The session was closed.[7]



[2] The Iskra organisation in Russia, which was to have sent two delegates to the congress, failed to send anyone. It was agreed that Martov should act as the Iskra delegate with two mandates. This left Lenin as the only representative of the League of Social-Democrats Abroad. (Cf. Collected Works, Vol. 7, pp. 74-75.)

[3] The other two elected to the CC, besides Glebov (Noskov), were Krzhizhanovsky and Lenznik.

[4] ‘It remained for us to elett the “fifth” member of the Council. The question was put: would the name of the person elected be announced? The delegate N., one of the majority, proposed that it be announced, since the fifth member of the Council would, of course, be “abroad“. “So, then, it’s already been decided?” asked one of the minority.’ (Trotsky, Report of the Siberian Delegation, p. 24.)

[5] ‘The CC created by the Second Congress is nothing but an agency at the disposal of the Council, which in turn is merely the second hypostasis of the editorial board.’ (Trotsky, Report of the Siberian Delegation, p.28.) Trotsky uses here a theological term: the Holy Trinity—One God in Three Persons’—consists of these hypostases, namely, Father, Son and Holy Ghost.

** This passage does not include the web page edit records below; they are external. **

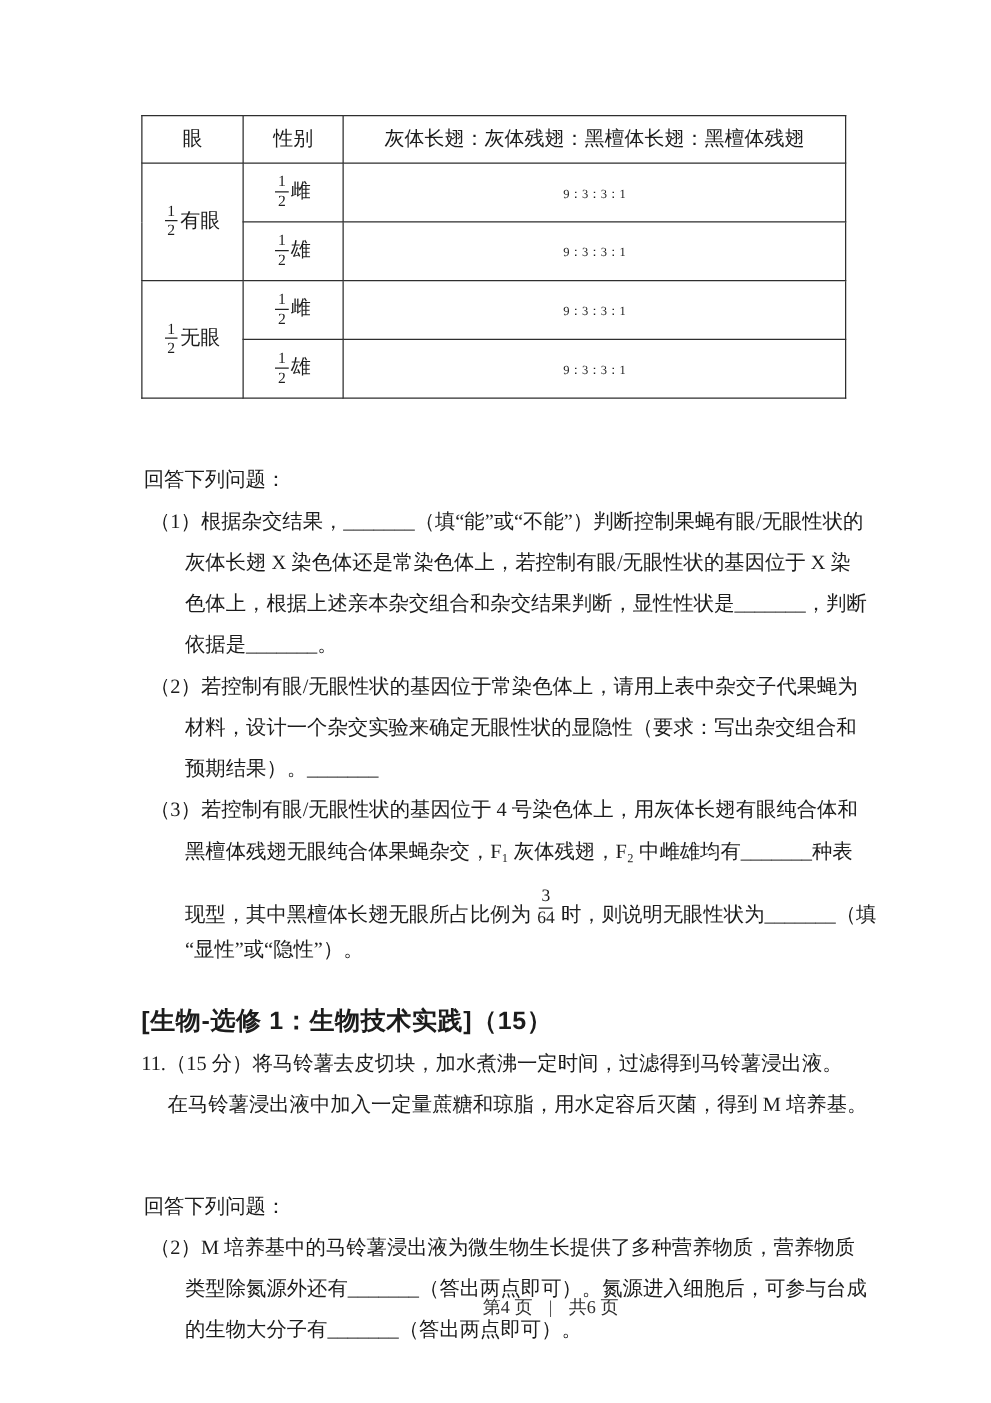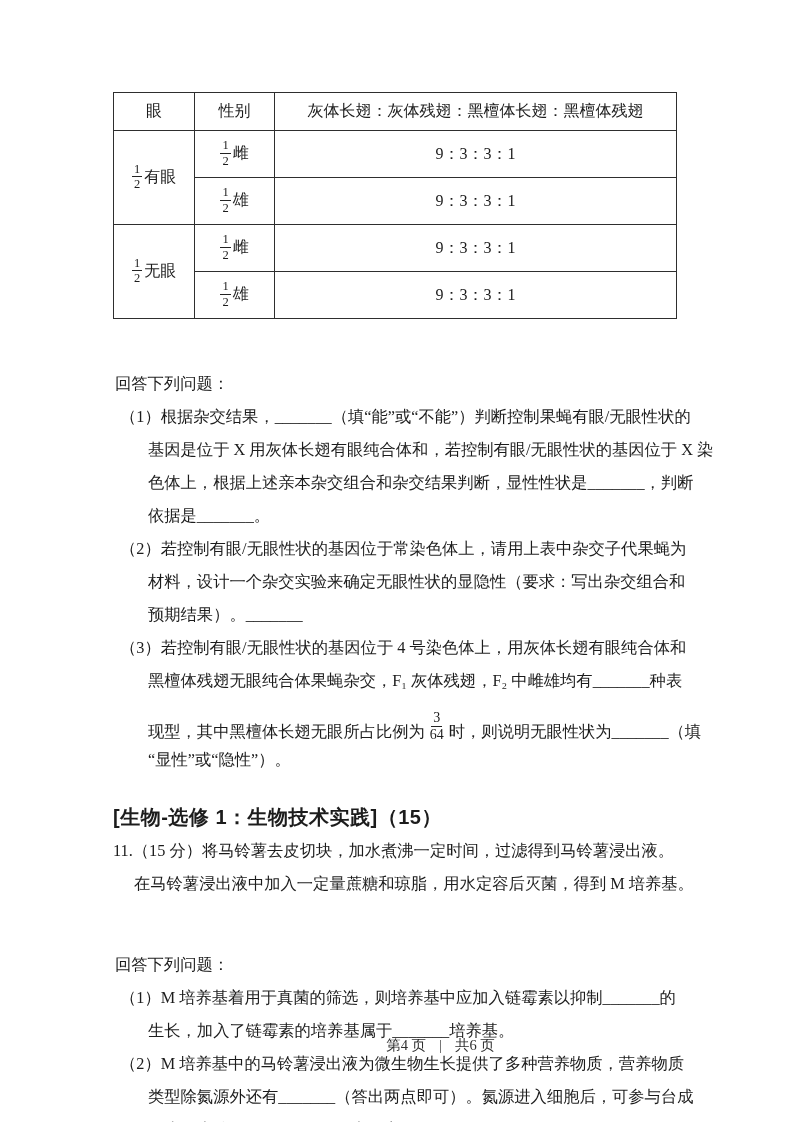"9：3：3：1" .ratio-text { font-size: 16px -> 10px }
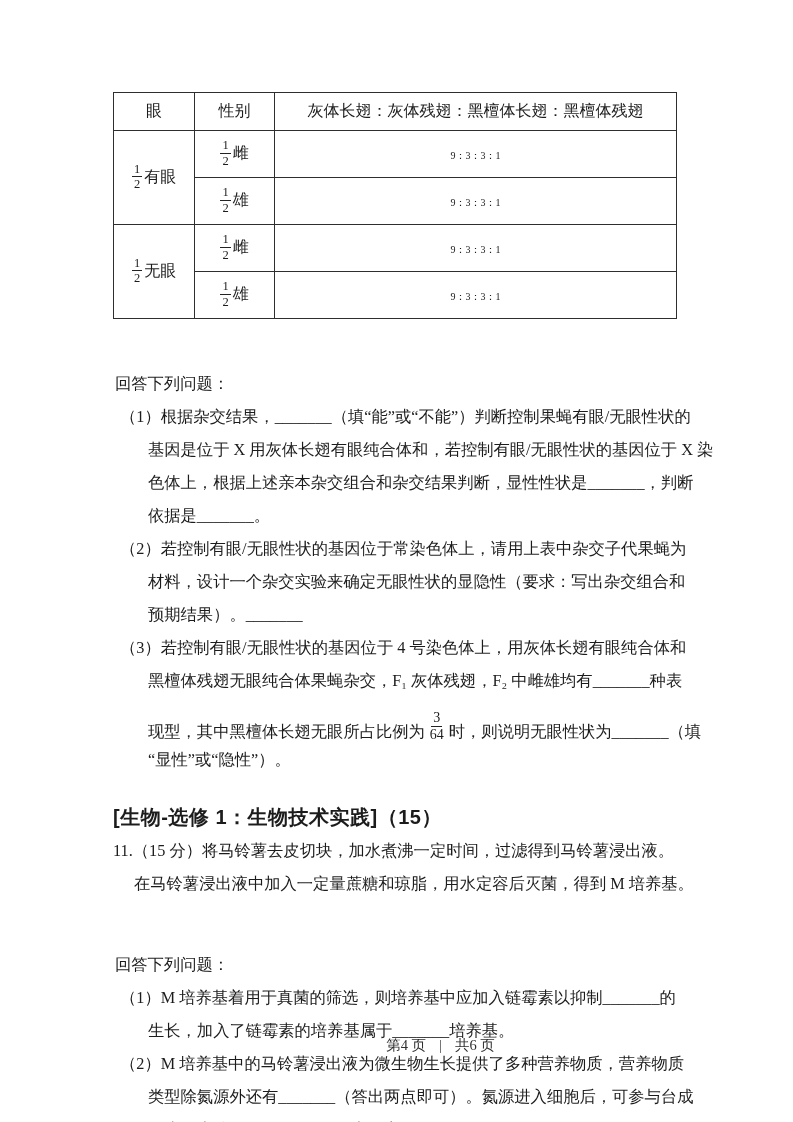"基因是位于 X 用灰体长翅有眼纯合体和，若控制有眼/无眼性状的基因位于 X 染" div.line { text: 基因是位于 X 用灰体长翅有眼纯合体和 -> 灰体长翅 X 染色体还是常染色体上 }
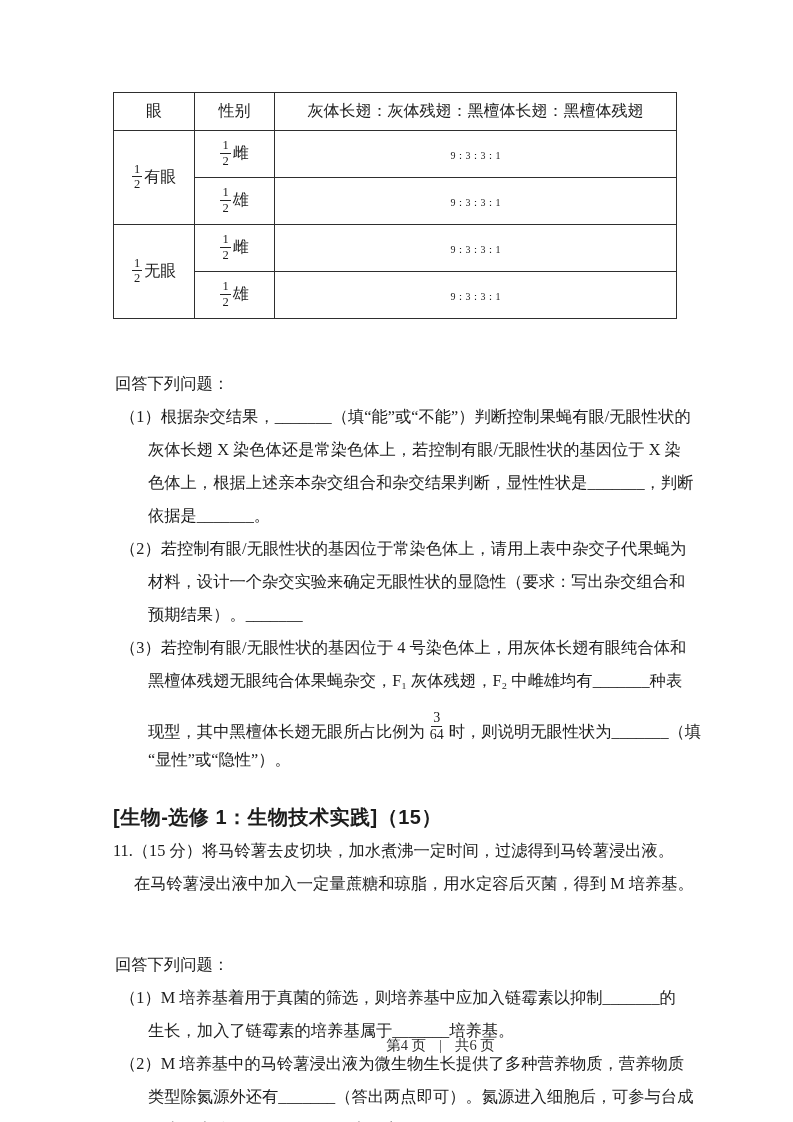"（1）M 培养基着用于真菌的筛选，则培养基中应加入链霉素以抑制_______的" div { html: <div> <div>（1）M 培养基着用于真菌的筛选，则培养基中应加入链霉素以抑制_______的</div> <div>生长，加入了链霉素的培养基属于_______培养基。</div> </div> -> none }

[6] Plekhanov was elected as fifth member of the Party Council.

[7] An atmosphere of extreme tension between the ‘majority’ and the ‘minority’ developed during the 31st and 32nd sessions. Shotman (‘Gorsky’ at the congress) recalls in his memoir of the congress in Proletarskaya Revolyutsiya, no. 77-78,1928, that he had to be restrained from beating up another delegate. Krupskaya writes (1930 edition of the English translation of her memories of Lenin, Vol. I, p.104): ‘The struggle became exceedingly acute during the elections. A couple of scenes just before the voting remain in my memory. Axelrod was reproaching Bauman (‘Sorokin’) for what seemed to him a lack of moral sense, and recalled some unpleasant gossip from exile days. Bauman remained silent, and tears came into his eyes. [Bauman had behaved towards a woman comrade rather as Aveling treated Eleanor Marx, and she too, killed herself.—B.P.] Another scene I remember. Deutsch was reprimanding “Glebov” (Noskov) about something. The latter raised his head, and with gleaming eyes said bitterly: ‘You just keep your mouth shut, you old dodderer!“.’